TASK REQUIREMENTS |
Your task is to copy each line in the listing that includes the word "постоянно".
Start of PROVIDED INFORMATION
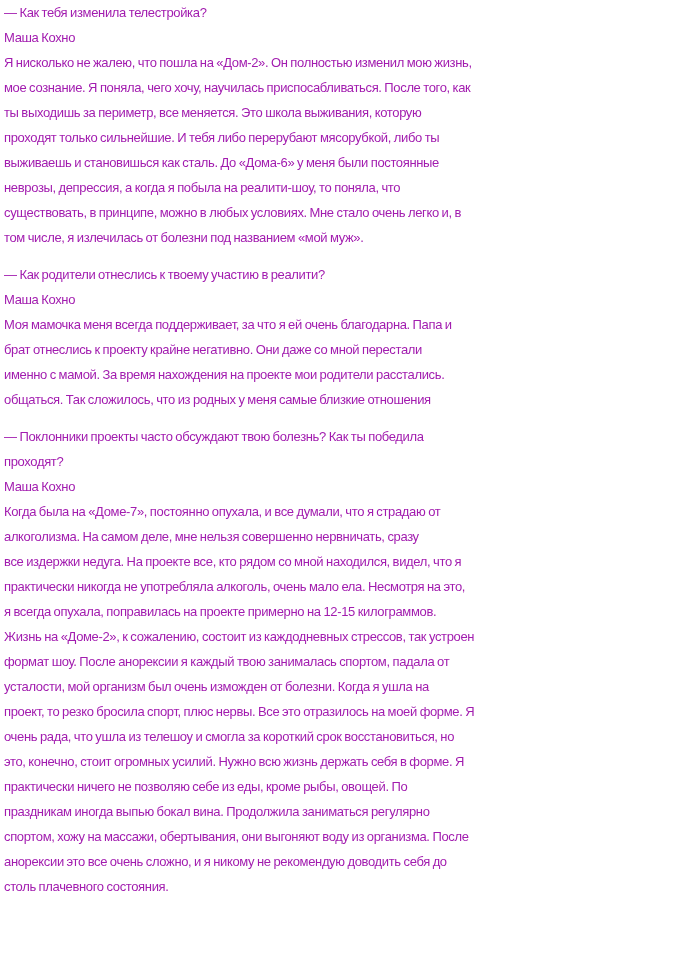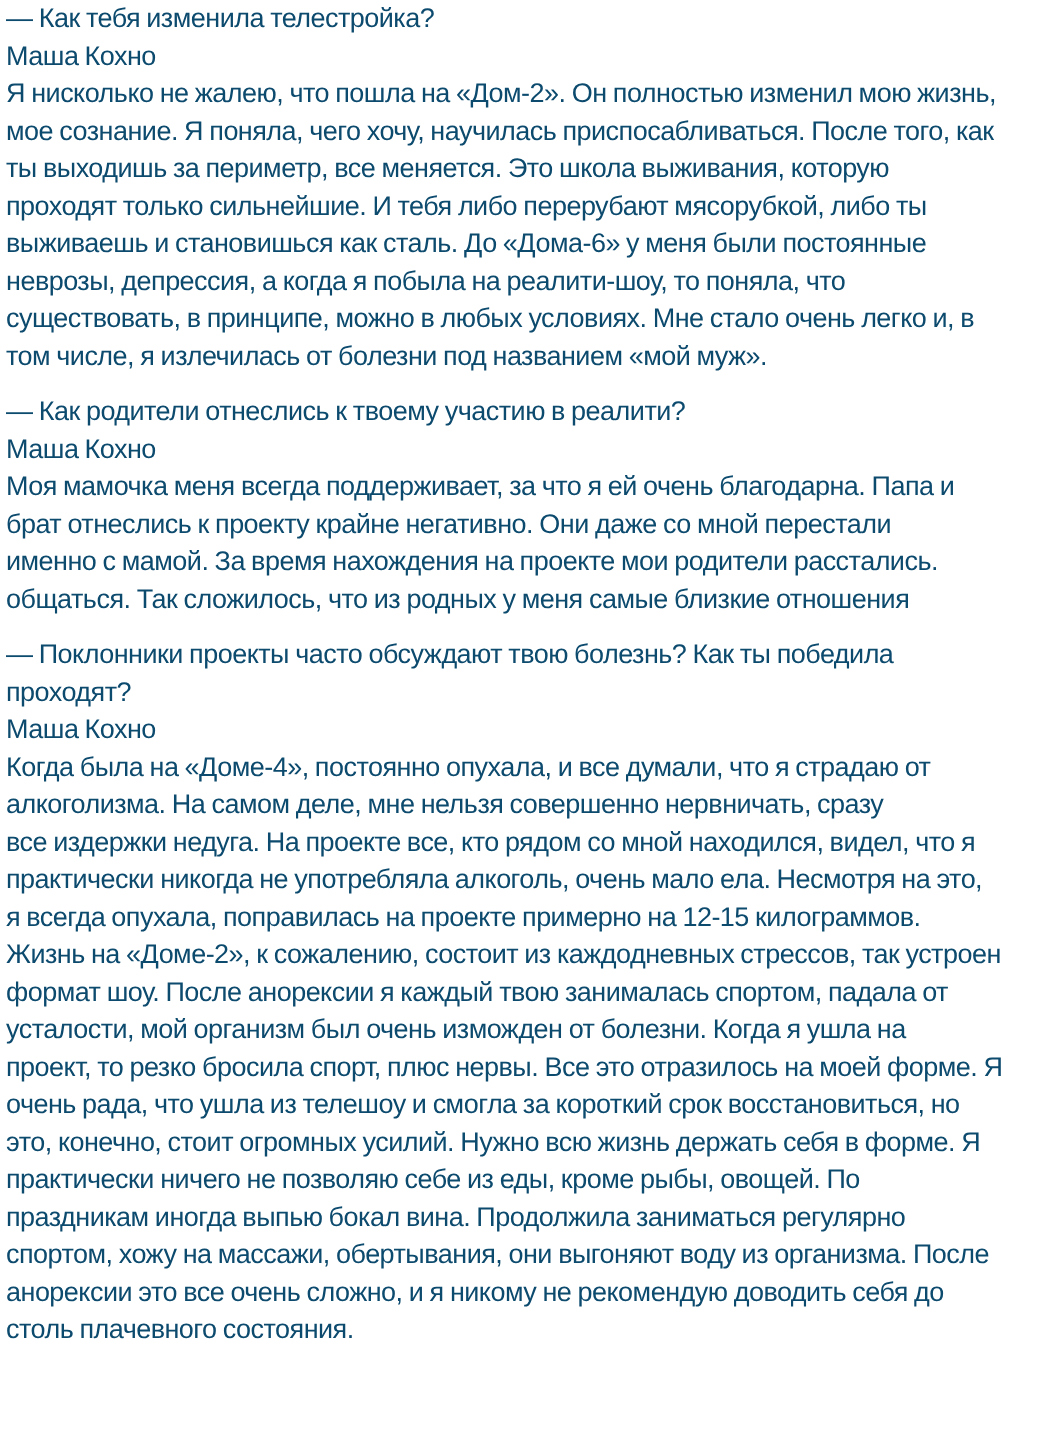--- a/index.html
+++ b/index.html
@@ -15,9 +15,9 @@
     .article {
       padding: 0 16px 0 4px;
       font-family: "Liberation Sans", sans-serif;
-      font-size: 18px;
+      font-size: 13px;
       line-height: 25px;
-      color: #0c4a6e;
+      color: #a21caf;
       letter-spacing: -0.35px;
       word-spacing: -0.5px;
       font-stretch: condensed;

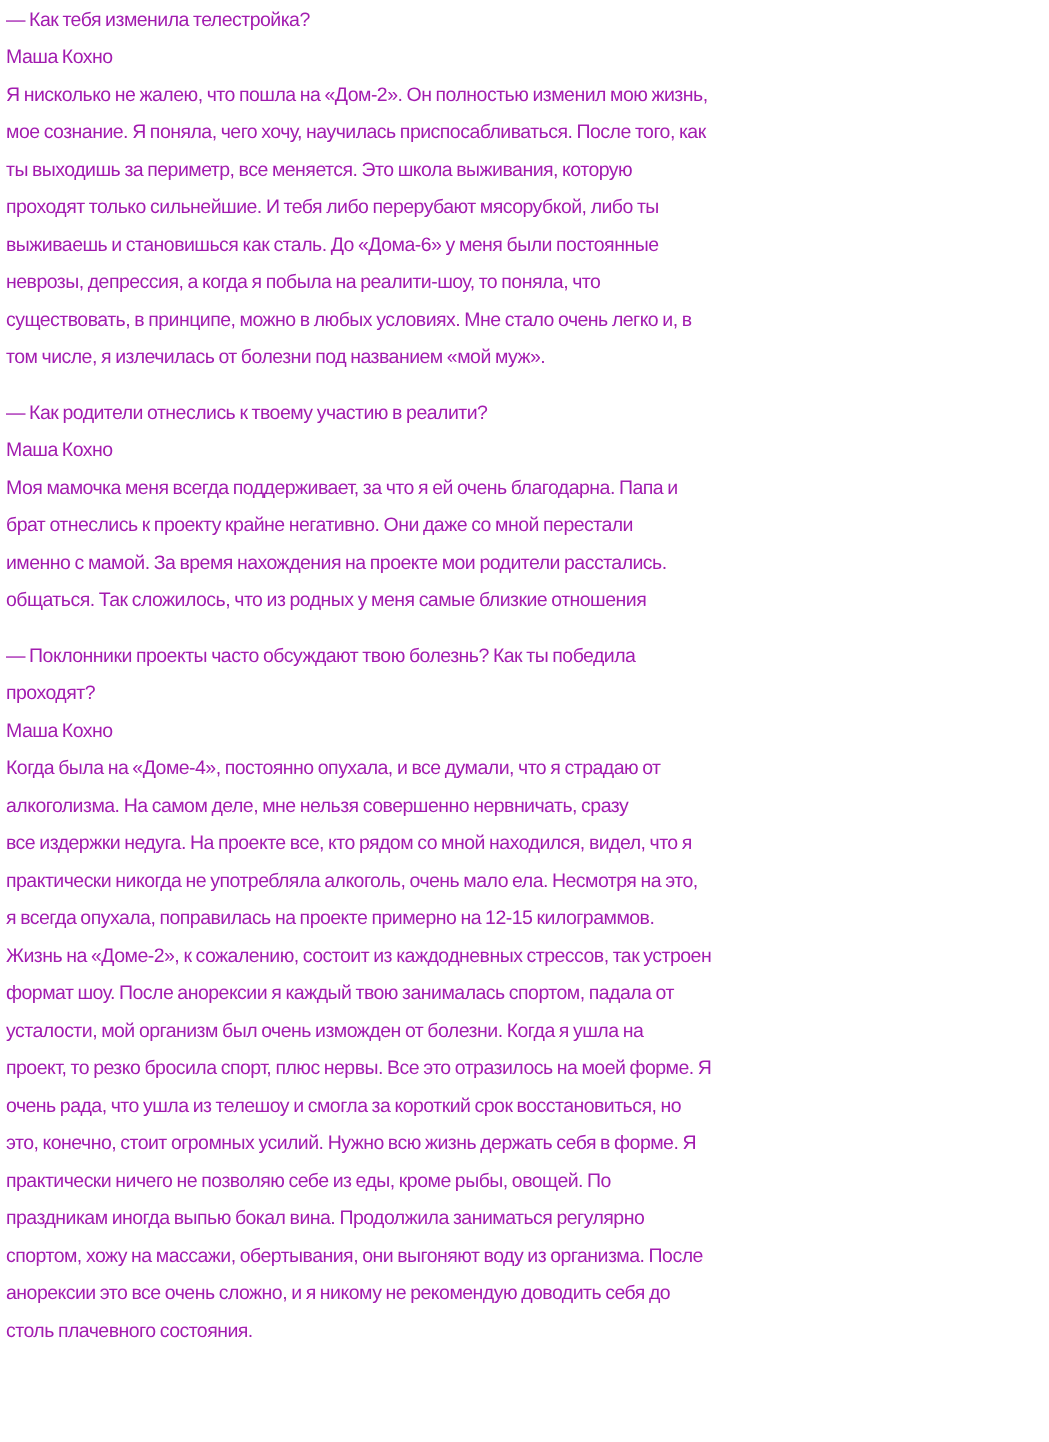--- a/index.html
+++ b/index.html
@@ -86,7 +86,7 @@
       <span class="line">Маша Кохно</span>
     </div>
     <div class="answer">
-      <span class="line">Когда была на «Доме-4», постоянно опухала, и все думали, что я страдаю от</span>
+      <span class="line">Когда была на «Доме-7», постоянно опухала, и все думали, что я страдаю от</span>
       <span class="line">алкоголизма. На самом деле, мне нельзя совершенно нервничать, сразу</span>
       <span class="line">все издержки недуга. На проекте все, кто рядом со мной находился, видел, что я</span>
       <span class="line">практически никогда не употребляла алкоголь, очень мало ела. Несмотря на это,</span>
End of PROVIDED INFORMATION
TASK OUTPUT |
-      <span class="line">Когда была на «Доме-4», постоянно опухала, и все думали, что я страдаю от</span>
+      <span class="line">Когда была на «Доме-7», постоянно опухала, и все думали, что я страдаю от</span>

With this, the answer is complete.